[Difference listings]
□ □ □ □ □
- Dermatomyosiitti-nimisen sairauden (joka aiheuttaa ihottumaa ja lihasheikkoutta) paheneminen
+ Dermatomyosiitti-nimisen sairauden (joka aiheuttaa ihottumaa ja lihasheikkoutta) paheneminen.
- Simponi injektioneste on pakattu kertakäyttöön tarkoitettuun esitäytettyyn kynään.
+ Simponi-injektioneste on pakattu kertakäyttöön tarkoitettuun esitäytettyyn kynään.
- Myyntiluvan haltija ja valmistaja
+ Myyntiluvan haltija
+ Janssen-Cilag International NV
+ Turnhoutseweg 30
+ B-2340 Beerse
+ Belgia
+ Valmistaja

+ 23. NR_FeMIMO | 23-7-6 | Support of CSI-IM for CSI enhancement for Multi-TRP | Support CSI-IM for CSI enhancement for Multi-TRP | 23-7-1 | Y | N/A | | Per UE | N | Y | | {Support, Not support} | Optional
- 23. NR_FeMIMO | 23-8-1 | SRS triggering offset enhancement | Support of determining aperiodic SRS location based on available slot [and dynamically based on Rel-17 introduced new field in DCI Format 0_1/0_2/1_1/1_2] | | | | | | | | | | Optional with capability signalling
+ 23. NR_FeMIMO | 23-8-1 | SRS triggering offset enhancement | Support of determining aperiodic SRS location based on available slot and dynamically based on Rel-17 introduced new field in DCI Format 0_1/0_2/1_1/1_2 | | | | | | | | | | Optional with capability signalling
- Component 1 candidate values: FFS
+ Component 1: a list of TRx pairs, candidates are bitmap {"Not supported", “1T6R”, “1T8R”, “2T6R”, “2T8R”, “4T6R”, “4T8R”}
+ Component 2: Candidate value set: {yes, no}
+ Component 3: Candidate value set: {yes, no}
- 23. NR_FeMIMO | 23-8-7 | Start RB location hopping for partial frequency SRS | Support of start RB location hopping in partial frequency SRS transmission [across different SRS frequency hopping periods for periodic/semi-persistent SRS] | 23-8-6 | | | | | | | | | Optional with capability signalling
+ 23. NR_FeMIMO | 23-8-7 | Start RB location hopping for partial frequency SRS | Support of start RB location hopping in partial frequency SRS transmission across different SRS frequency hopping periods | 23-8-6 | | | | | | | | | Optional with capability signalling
□ □ □ □ □
» **WHAT IS EXPECTED**
Each line in which the string "sairauden" is found must be copied from the data.

» **EXPECTED OUTPUT**
- Dermatomyosiitti-nimisen sairauden (joka aiheuttaa ihottumaa ja lihasheikkoutta) paheneminen
+ Dermatomyosiitti-nimisen sairauden (joka aiheuttaa ihottumaa ja lihasheikkoutta) paheneminen.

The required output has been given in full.